J. David Betts, Ph.D.University of Arizona
A&L SIG AERA Annual Meeting -
New Orleans, LA, April 24-28 2000
It’s 3:30 PM on a hot Wednesday. Maria is leaving her bilingual middle school through the side door, hurrying across the parking lot to the corner. The bus is right on time. She uses her bus pass to get to the local arts council building. This is her third semester at the multimedia lab program. Four afternoons a week she’s been learning to use computers to make graphics and create animations. This semester she’s using a computer to write and publish a book of her own in the language art/desktop publishing lab.As her bus winds under the railroad tracks and into the downtown area the air-conditioner strains. Leaning against the window, Maria is thinking about a new verse for the poem she is working on about her grandmother.
At 4:00 she’s inside the cool building taking her turn to put out the snacks.
The teachers are already there. Tom, a graphic artist; Nancy, who teaches English at the community college; Jane, a free-lance video producer; and Travis a computer person who teachers animation and helps keep the local network running between the four classrooms and the server. Terry, the art education director, is there. She’s talking with Cisco’s parents. Cisco has been having trouble being on time. A letter had gone home yesterday.
The arts council, a large space shared with an art gallery and community arts offices, fills up quickly as the forty or so kids come in from the buses and parents drop them off in the parking lot. Most of them are in the fifth or sixth grade, about half girls and half boys from more than a dozen schools around town. Most are Hispanic, most are low income.
About 4:20 or so snacks are put away, the labs fill up, and a business-like hubbub commences with concentrated activity. The five Mac computers in the graphics lab and the six Amigas in the animation lab are busy with one or two kids each working on their design ideas and stories. Celene, a student at the university and one of four teaching assistants, works with one boy who is having trouble organizing his ideas for his animated PSA. Part of the video class is shooting in the parking lot, while the other are recording their voice-overs and working out special effects. At the big tables groups of people are discussing their storyboards while others are working in pencil on drawing tablets as they create characters for their animations.
In the language arts lab, Maria is on her Mac, ignoring the rest of what is going on, writing down the ideas she had for finishing her poem. She had shared it at home with her grandparents at dinner last night and felt real good about the changes she had m de.
Nancy, the artist/teacher for Language Arts, is, among other things, a free-lance writer. She is talking about what they’re going to do at tomorrow’s all-program meeting. It’s their turn to report on what they’ve been working on in their lab. Most of the class has done it before, so they can be matter-of-fact. The two new boys were nervous about it. Nick, the teaching assistant, helps them reflect on what they’ve accomplished so far.
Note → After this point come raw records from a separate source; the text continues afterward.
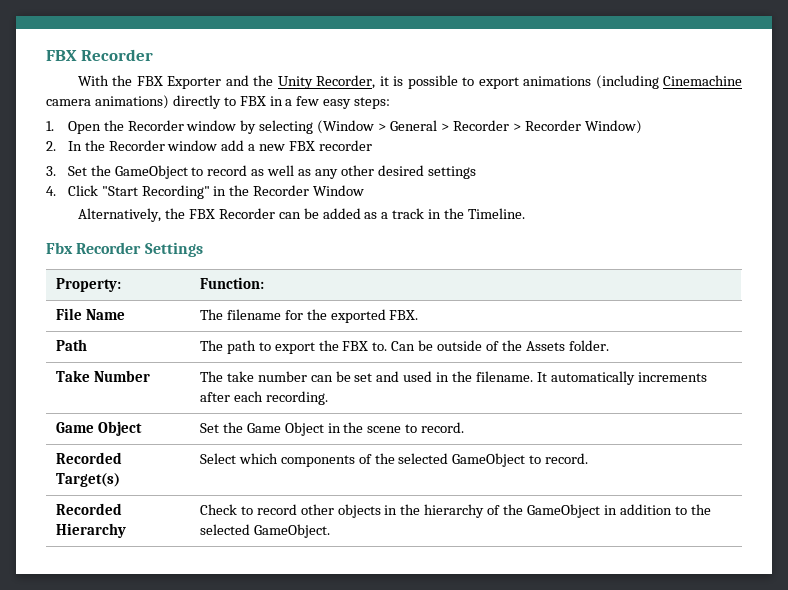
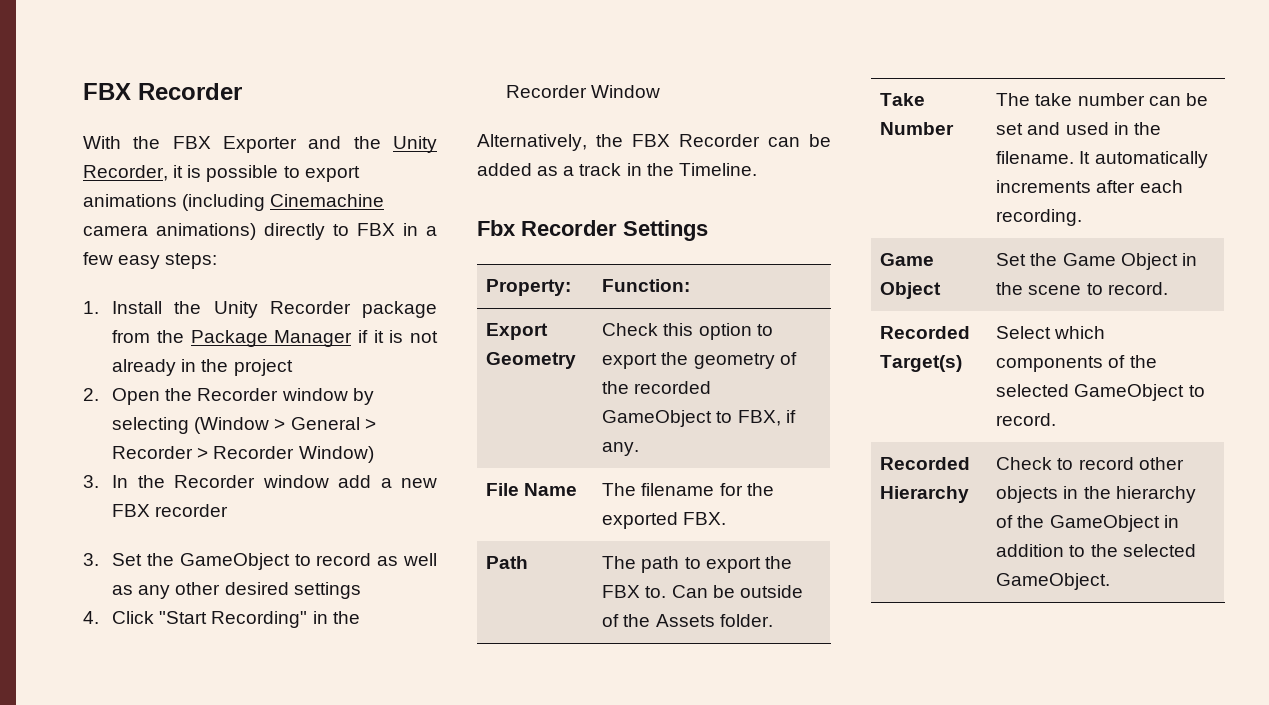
- 1. Open the Recorder window by selecting (Window > General > Recorder > Recorder Window)
+ 1. Install the Unity Recorder package from the Package Manager if it is not already in the project
+ 2. Open the Recorder window by selecting (Window > General > Recorder > Recorder Window)
- 2. In the Recorder window add a new FBX recorder
+ 3. In the Recorder window add a new FBX recorder
+ Export Geometry | Check this option to export the geometry of the recorded GameObject to FBX, if any.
Nick is majoring in English composition at the university.
Next door, in the Graphics lab, they are just ending their critique session. Everybody’s work is up on the wall. They all spent a half-hour reacting to each other’s work and listening to ideas. Some moved on to work at the computers and others went out to the common room. Ramon sat at a table to sketch out some ideas for his personal logo. He’s found a font he likes in Adobe PhotoshopÔ . He’s making the logo for a local low rider club like the one his uncle belongs to.
In the Animation lab, Karina is adding cels to her first animation while Travis watches and they discuss the frame rate. Three kids are working on a background for the stop-motion figures they created out of clay. Two girls are in the Video lab working on the storyboard with members of the video part of the team
Selena, working on another video project, is outside carrying the camera around the corner of the arts council building to set up another shot for their story about a downtown restaurant and the folks who run the nearby soup kitchen.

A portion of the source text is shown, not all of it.